I DRAW FROM SEVERAL APPROACHES
Attachment-Based Theory
How you learned to connect (or protect yourself) in early relationships shapes everything. We'll map your patterns and build secure attachments at any age.
Trauma Informed Practice
Trauma changes your brain and nervous system. We work with your body's responses, not against them.
Emotion-Focused Therapy (EFT)
Your emotions aren't the problem. They're trying to tell you something. When you learn to listen instead of fighting them, they become guides.
Nervous System (Polyvagal Theory)
Understanding fight-flight-freeze-fawn responses. Learning how to help your child calm down. Building your capacity to stay calm when emotions are high.
Narrative Therapy
The stories you tell yourself matter. We'll examine which stories serve you and which ones need rewriting.
Crisis Intervention & Risk Assessment
Trained in violent risk threat assessment and suicide prevention. I take safety seriously and respond with both urgency and care.
WHO I AM—BACKGROUND
DEGREES & EDUCATION
Master of Arts in Counselling Psychology
Yorkville University
PROFFESIONAL REGISTRATIONS
Registered Clinical Counsellor (RCC)
# 25083
Bachelor of Education (Special Ed.)
Trinity Western University
Bachelor of General Studies
Trinity Western University
SPECIALIZED TRAININGS
Emotion-Focused Therapy (EFT)
Trauma-Informed Therapy
Violence Threat Risk Assessment
Suicide Risk Assessment
I became a therapist because I worked in special education and saw how the system fails kids. Brilliant, creative, deeply feeling kids getting labeled as 'behaviour problems' when what they actually needed was someone to understand their nervous system.
Parents getting blamed for their kid's struggles when they were doing everything they could with zero support. I watched youth mental health decline year after year while schools stayed focused on test scores instead of emotional literacy.
I also watched kids on sports teams transform. The ones who were 'problems' in class became leaders on the court. They learned to regulate under pressure, trust their teammates, and get back up after failure. Sports taught them what therapy takes years to teach: resilience, identity, belonging, and the value of showing up even when it's hard.
That's why I do this work. Because teens deserve adults who take them seriously. Because parents deserve support, not judgment. Because couples deserve to understand why they keep hurting each other so they can actually stop. Because mental health literacy should be taught in schools alongside math and reading. And because every kid should have access to something (sports, art, music, community) that teaches them who they are and what they're capable of.

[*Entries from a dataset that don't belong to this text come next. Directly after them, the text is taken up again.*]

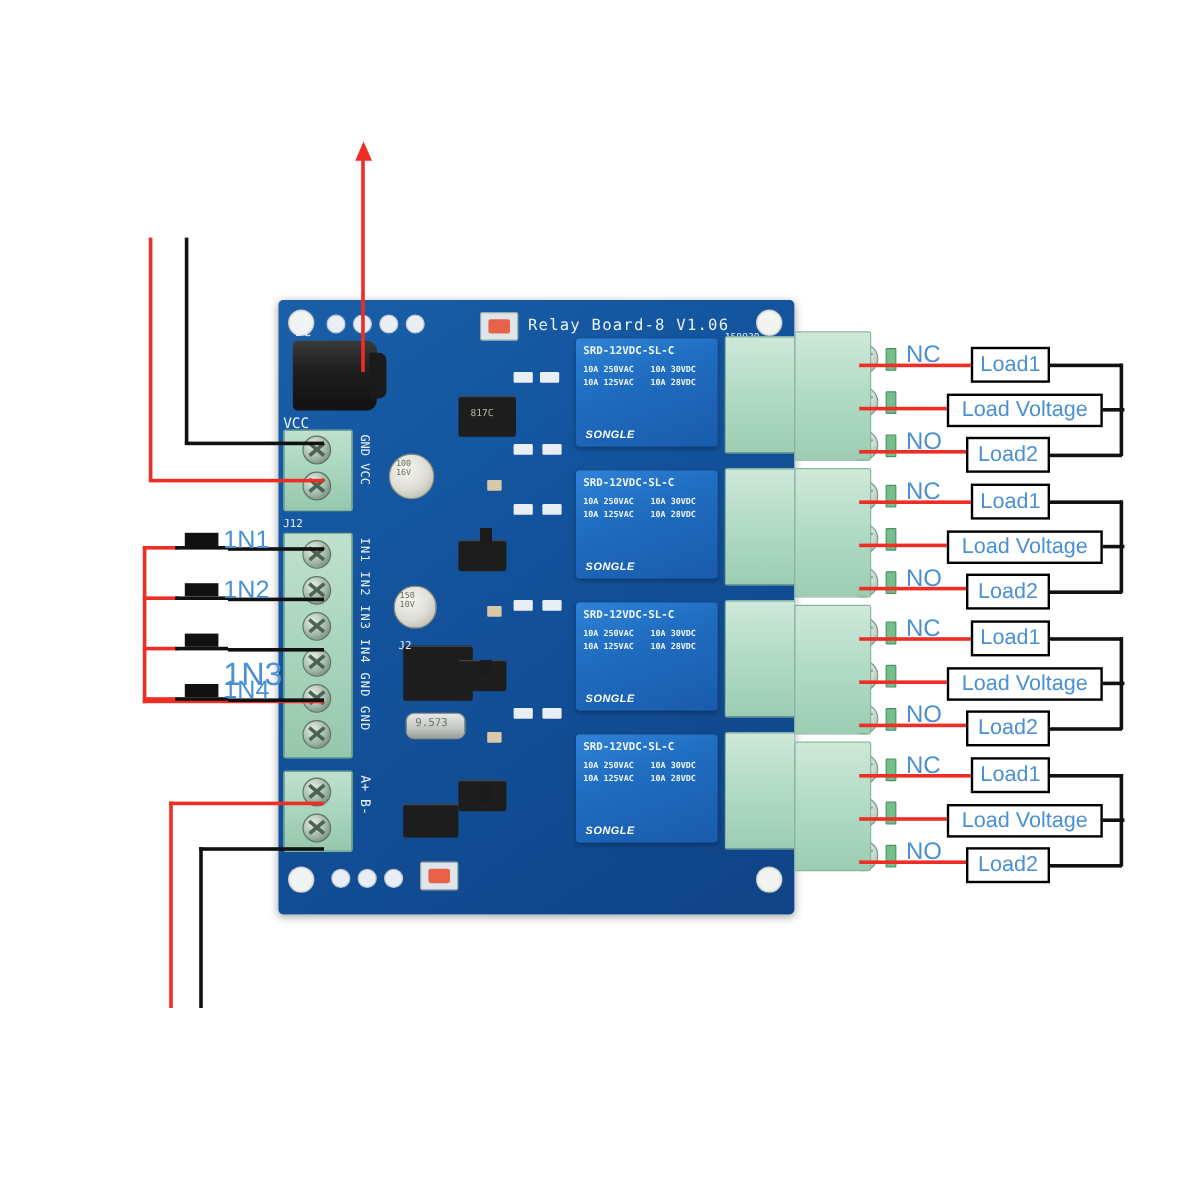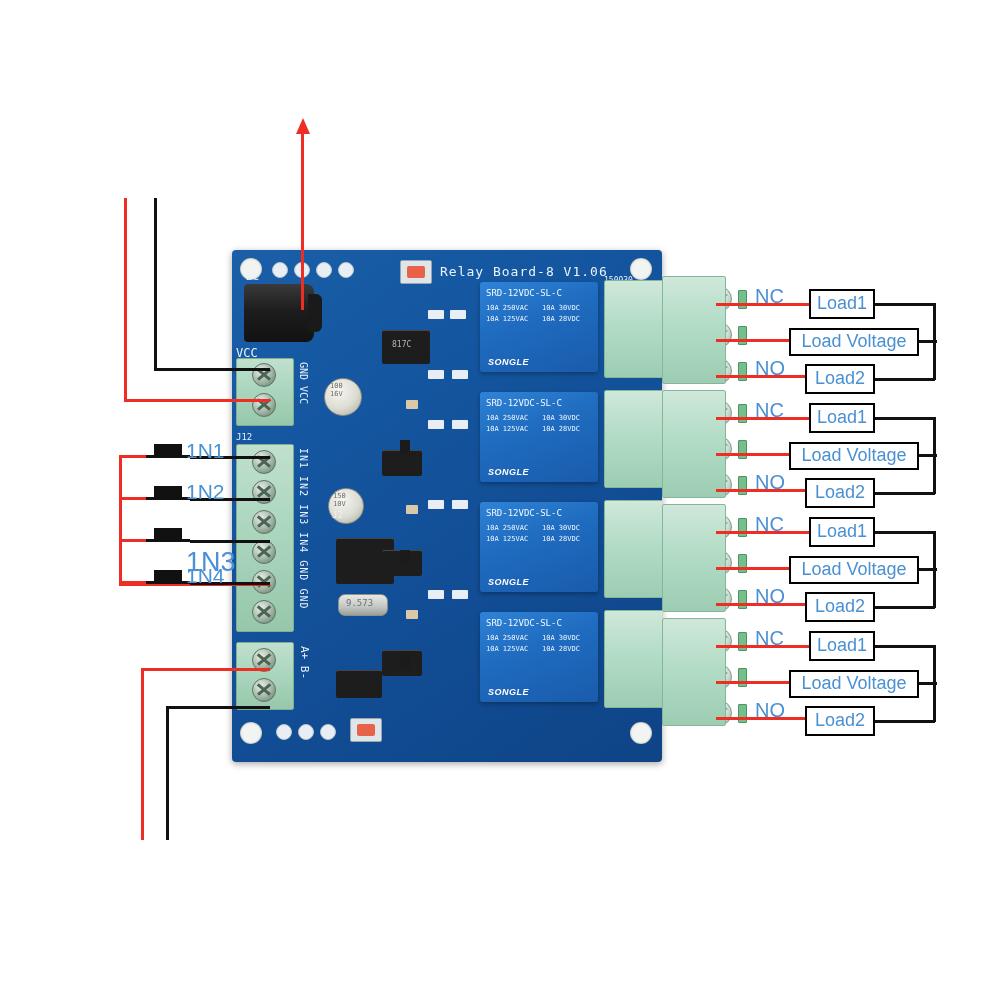--- a/index.html
+++ b/index.html
@@ -98,21 +98,21 @@
 
   
   .relay{
     position:absolute;width:118px;height:90px;
     background:linear-gradient(160deg,#2f83d6 0%,#1f6cc0 40%,#1a5bab 100%);
     border-radius:3px;
     box-shadow:0 2px 4px rgba(0,0,0,.3);
     color:#ffffff;
     overflow:hidden;
   }
-  .relay .rtxt{position:absolute;font-family:"DejaVu Sans Mono","Liberation Mono",monospace;color:#f0f7ff;}
+  .relay .rtxt{position:absolute;font-family:"DejaVu Sans Mono","Liberation Mono",monospace;color:#f0f7ff;font-weight:bold;}
   .relay .brand{
     position:absolute;left:8px;bottom:5px;font-style:italic;font-weight:bold;
     font-size:9px;letter-spacing:.5px;color:#ffffff;
   }
 
   
   .outterm{
     position:absolute;
     background:linear-gradient(180deg,#cfe8da 0%,#b3dcc6 45%,#9ccdb3 100%);
     border:1px solid #84b79a;
@@ -258,21 +258,21 @@
     <div class="silk" style="left:101px;top:243px;font-size:7px;line-height:1.1;white-space:pre-line;color:#6b6b62;">150
 10V</div>
 
     <div class="ic" style="left:150px;top:80px;width:48px;height:34px;"></div>
     <div class="silk" style="left:160px;top:90px;font-size:8px;color:#b9b9ae;">817C</div>
     <div class="ic" style="left:104px;top:288px;width:58px;height:46px;"></div>
     <div class="ic" style="left:150px;top:200px;width:40px;height:26px;"></div>
     <div class="ic" style="left:150px;top:300px;width:40px;height:26px;"></div>
     <div class="ic" style="left:150px;top:400px;width:40px;height:26px;"></div>
     <div class="ic" style="left:104px;top:420px;width:46px;height:28px;"></div>
-    <div class="silk" style="left:100px;top:260px;font-size:9px;">J2</div>
+    <div class="silk" style="left:100px;top:284px;font-size:9px;">J2</div>
 
     <div class="xtal" style="left:106px;top:344px;width:48px;height:20px;"></div>
     <div class="silk" style="left:114px;top:348px;font-size:9px;color:#6e736e;">9.573</div>
 
     <div class="tact" style="left:118px;top:468px;"></div>
     <div class="ledpad" style="left:44px;top:474px;"></div>
     <div class="ledpad" style="left:66px;top:474px;"></div>
     <div class="ledpad" style="left:88px;top:474px;"></div>
 
     <div class="smd res" style="left:196px;top:60px;width:16px;height:9px;"></div>

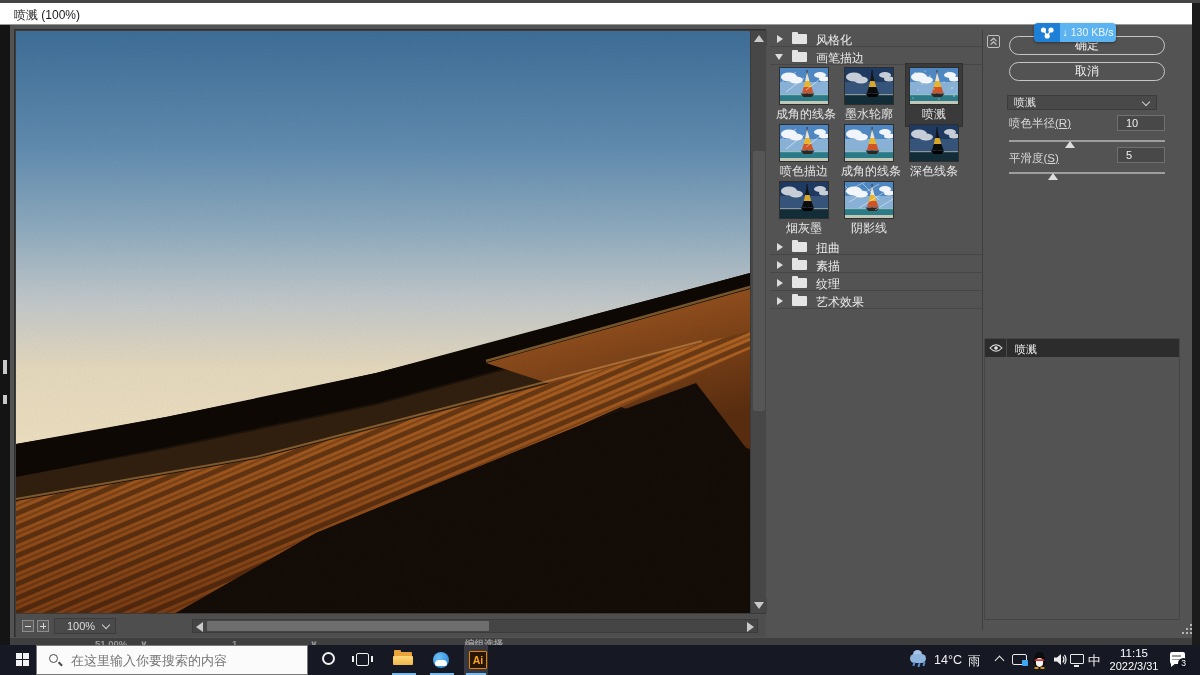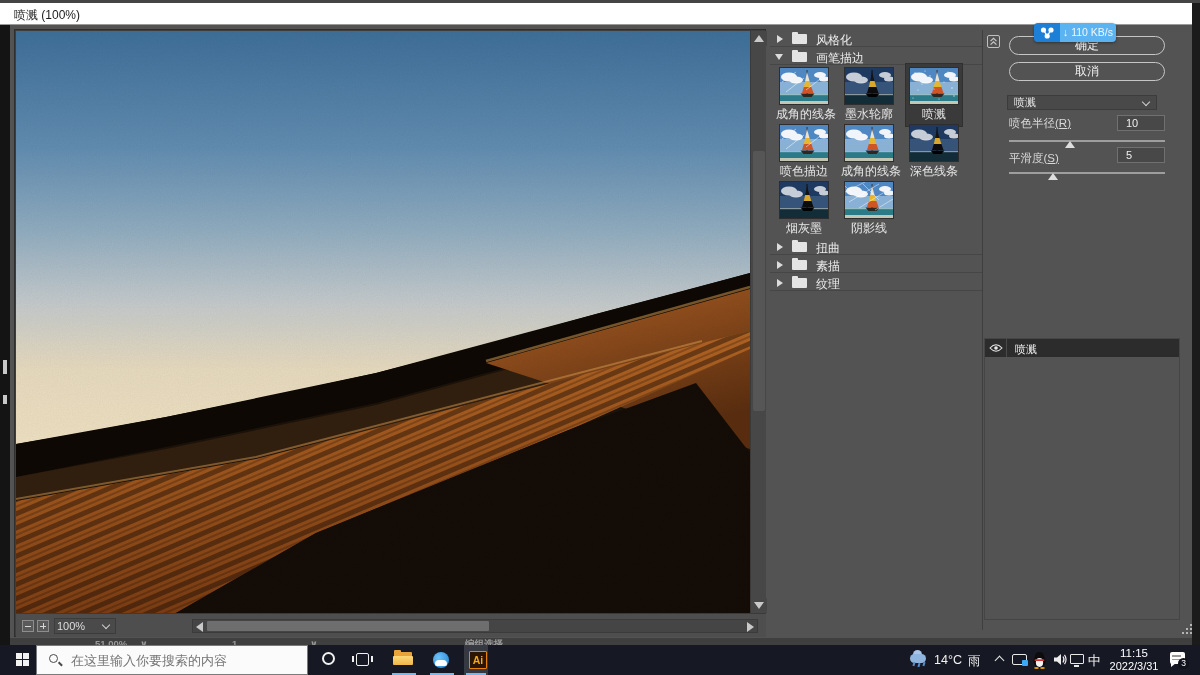--- a/index.html
+++ b/index.html
@@ -35,21 +35,21 @@
     border-left:5px solid transparent; border-right:5px solid transparent; border-top:7px solid #c9c9c9; }
   #vthumb { left:2px; top:120px; width:12px; height:260px; background:#565656; border-radius:2px; }
 
   
   #pv-bottom { left:1px; top:583px; width:750px; height:24px; background:#4e4e4e; border-top:1px solid #3a3a3a; }
   .zoom-btn { position:absolute; top:6px; width:12px; height:12px; background:#5a5a5a;
     border:1px solid #8d8d8d; }
   .zoom-btn .h { position:absolute; left:2px; top:4.5px; width:6px; height:1.5px; background:#d8d8d8; }
   .zoom-btn .v { position:absolute; left:4.5px; top:2px; width:1.5px; height:6px; background:#d8d8d8; }
   #zoom-select { left:38px; top:4px; width:62px; height:16px; background:#4a4a4a;
-    border:1px solid #3c3c3c; color:#ddd; font-size:11px; line-height:14px; padding-left:2px; }
+    border:1px solid #3c3c3c; color:#ddd; font-size:11px; line-height:14px; padding-left:12px; }
   .chev { position:absolute; width:6px; height:6px; border-right:1.5px solid #cfcfcf;
     border-bottom:1.5px solid #cfcfcf; transform:rotate(45deg); }
   #hscroll { left:176px; top:5px; width:566px; height:14px; background:#454545; border:1px solid #3b3b3b; }
   .harrow-l { position:absolute; left:3px; top:2px; width:0; height:0;
     border-top:5px solid transparent; border-bottom:5px solid transparent; border-right:7px solid #c9c9c9; }
   .harrow-r { position:absolute; right:3px; top:2px; width:0; height:0;
     border-top:5px solid transparent; border-bottom:5px solid transparent; border-left:7px solid #c9c9c9; }
   #hthumb { left:14px; top:1px; width:282px; height:10px; background:#6e6e6e; border-radius:1px; }
 
   
@@ -468,20 +468,25 @@
       <div class="cat-row" style="top:244px;">
         <span class="arrow-r"></span>
         <span class="folder"></span>
         <span class="lbl">纹理</span>
       </div>
       <div class="cat-row" style="top:226px;">
         <span class="arrow-r"></span>
         <span class="folder"></span>
         <span class="lbl">素描</span>
       </div>
+      <div class="cat-row" style="top:262px;">
+        <span class="arrow-r"></span>
+        <span class="folder"></span>
+        <span class="lbl">艺术效果</span>
+      </div>
     </div>
 
     <div class="abs" id="vdivider"></div>
 
     <div class="abs" id="collapse-btn">
       <svg width="11" height="11" viewBox="0 0 13 13">
         <path d="M3 6 L6.5 2.8 L10 6 M3 10.2 L6.5 7 L10 10.2" stroke="#c8c8c8" stroke-width="1.4" fill="none"></path>
       </svg>
     </div>
 
@@ -490,21 +495,21 @@
 
     <div class="abs" id="speed-badge">
       <div class="logo">
         <svg width="26" height="19" viewBox="0 0 26 19">
           <circle cx="9.5" cy="7" r="2.6" fill="#fff"></circle>
             <circle cx="17" cy="7" r="2.6" fill="#fff"></circle>
           <circle cx="13.2" cy="13" r="2.6" fill="#fff"></circle>
           <path d="M9.5,7 L13.2,13 L17,7" stroke="#fff" stroke-width="1.4" fill="none"></path>
         </svg>
       </div>
-      <div class="txt"><span>↓</span> <span>110 KB/s</span></div>
+      <div class="txt"><span>↓</span> <span>130 KB/s</span></div>
     </div>
 
     <div class="abs" id="filter-select">
       <span>喷溅</span>
       <span class="chev" style="right:7px;top:3px;"></span>
     </div>
 
     <div class="param-label" style="top:91px;">
       <span>喷色半径</span><span class="k">R</span>
     </div>

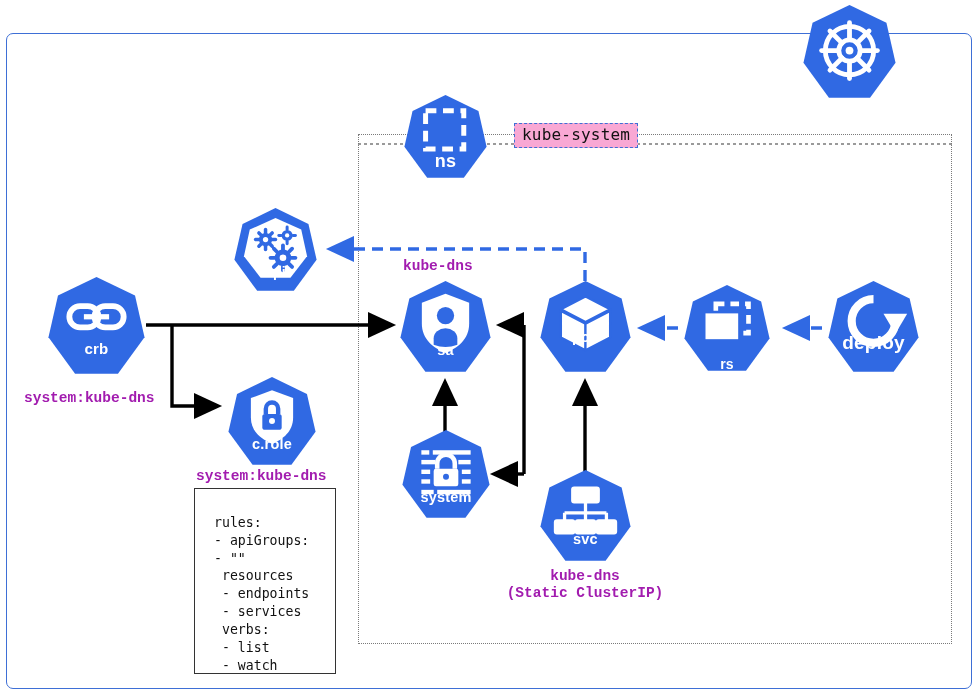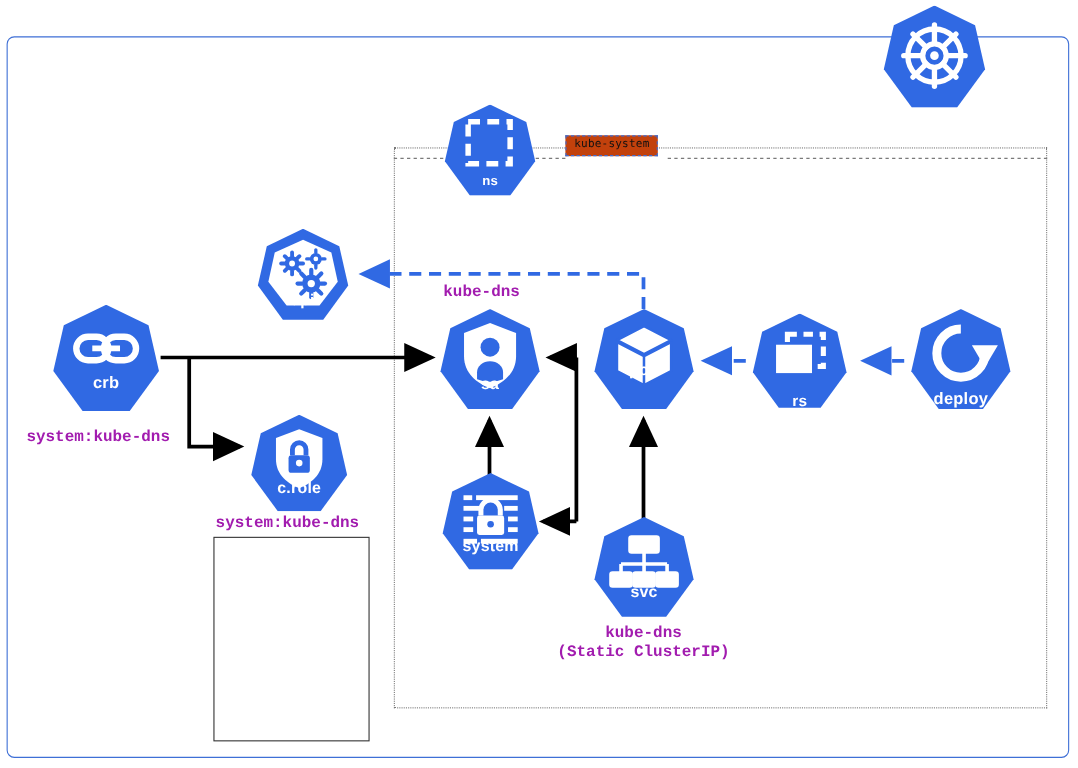--- a/index.html
+++ b/index.html
@@ -15,22 +15,22 @@
   
   .ns-boundary{
     position:absolute;left:358px;top:134px;width:594px;height:510px;
     border:1.3px dotted #7a7a7a;box-sizing:border-box;background:transparent;
   }
 
   
   .ns-chip{
     position:absolute;left:514px;top:123px;
     padding:3px 7px 4px 7px;
-    border:1.3px dashed #3e6fd6;background:#c2410c;
-    font-size:10px;color:#111;letter-spacing:.2px;line-height:1;
+    border:1.3px dashed #3e6fd6;background:#f9a8d4;
+    font-size:16px;color:#111;letter-spacing:.2px;line-height:1;
     white-space:nowrap;box-sizing:border-box;
   }
 
   
   .node{position:absolute;width:0;height:0;}
   .hept{
     position:absolute;left:0;top:0;
     clip-path:polygon(50% 0%,89.7% 19.2%,99.5% 62.2%,72.1% 99.7%,27.9% 99.7%,0.5% 62.2%,10.3% 19.2%);
     background:#3069e3;
   }
@@ -144,21 +144,21 @@
       </g>
       <circle cx="50" cy="49" r="4.2" fill="#fff"></circle>
     </svg>
   </div>
 
   <div class="node" style="left:404px;top:95px;">
     <div class="hept" style="width:83px;height:83px;"></div>
     <svg class="glyph" width="83" height="83" viewBox="0 0 100 100">
       <rect x="26" y="19" width="46" height="46" fill="none" stroke="#fff" stroke-width="6" stroke-dasharray="13,8"></rect>
     </svg>
-    <div class="nlabel" style="top:63px;font-size:12px;width:83px;">ns</div>
+    <div class="nlabel" style="top:57px;font-size:18px;width:83px;">ns</div>
   </div>
 
   <div class="node" style="left:234px;top:208px;">
     <div class="hept" style="width:83px;height:83px;"></div>
     <svg class="glyph" width="83" height="83" viewBox="0 0 100 100">
       <polygon points="50,12 81,26 88,58 68,84 32,84 12,58 19,26" fill="#fff"></polygon>
       <g fill="#3069e3">
         <circle cx="38" cy="38" r="8"></circle>
           <circle cx="38" cy="38" r="3.2" fill="#fff"></circle>
         <g stroke="#3069e3" stroke-width="4.2" stroke-linecap="round">
@@ -253,21 +253,21 @@
     </svg>
     <div class="nlabel" style="top:72px;font-size:14px;width:86px;">rs</div>
   </div>
 
   <div class="node" style="left:828px;top:281px;">
     <div class="hept" style="width:91px;height:91px;"></div>
     <svg class="glyph" width="91" height="91" viewBox="0 0 100 100">
       <path d="M50,20 a24,24 0 1 0 24,24" fill="none" stroke="#fff" stroke-width="9" stroke-linecap="butt"></path>
       <polygon points="61,36 87,36 74,58" fill="#fff"></polygon>
     </svg>
-    <div class="nlabel" style="top:74px;font-size:15px;width:91px;">deploy</div>
+    <div class="nlabel" style="top:52px;font-size:19px;width:91px;">deploy</div>
   </div>
 
   <div class="node" style="left:402px;top:430px;">
     <div class="hept" style="width:88px;height:88px;"></div>
     <svg class="glyph" width="88" height="88" viewBox="0 0 100 100">
       <g fill="#fff">
         <rect x="22" y="23" width="9" height="5"></rect>
         <rect x="35" y="23" width="43" height="5"></rect>
         <rect x="22" y="34" width="16" height="5"></rect>
         <rect x="64" y="34" width="14" height="5"></rect>
@@ -305,14 +305,23 @@
 
   <div class="ns-chip">kube-system</div>
 
   <div class="cap b" style="left:24px;top:390px;font-size:14.5px;">system:kube-dns</div>
   <div class="cap b" style="left:403px;top:258px;font-size:14.5px;">kube-dns</div>
   <div class="cap b" style="left:196px;top:468px;font-size:14.5px;">system:kube-dns</div>
   <div class="cap b ctr" style="left:480px;top:568px;font-size:14.5px;width:210px;">kube-dns
 (Static ClusterIP)</div>
 
   <div class="yaml-box"></div>
+  <div class="yaml-text">rules:
+- apiGroups:
+- ""
+ resources
+ - endpoints
+ - services
+ verbs:
+ - list
+ - watch</div>
 
 </div>
 
 </body></html>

I've navigated my own trauma, loss, and relationship struggles. I know what it's like to feel too much, shut down completely, and wonder if something's fundamentally wrong with you. I know what it's like to fight the same patterns over and over before finally understanding what's underneath them. That lived experience makes me a better therapist. Not because I have all the answers, but because I know what the work actually feels like.
When you work with me you'll find: A therapist who actually remembers what you told them last session. Who laughs with you, challenges you, and won't let you disappear into shame. Who believes your struggles are real even when other people minimize them. Who knows that change is possible, but it takes work, practice, and somebody in your corner who genuinely gives a damn.
You won't leave sessions wondering what we're even doing here. You'll have clarity on what's happening, why it's happening, and what to do about it. You'll build skills that actually transfer outside the therapy room. And you'll feel like you can finally exhale because someone gets it.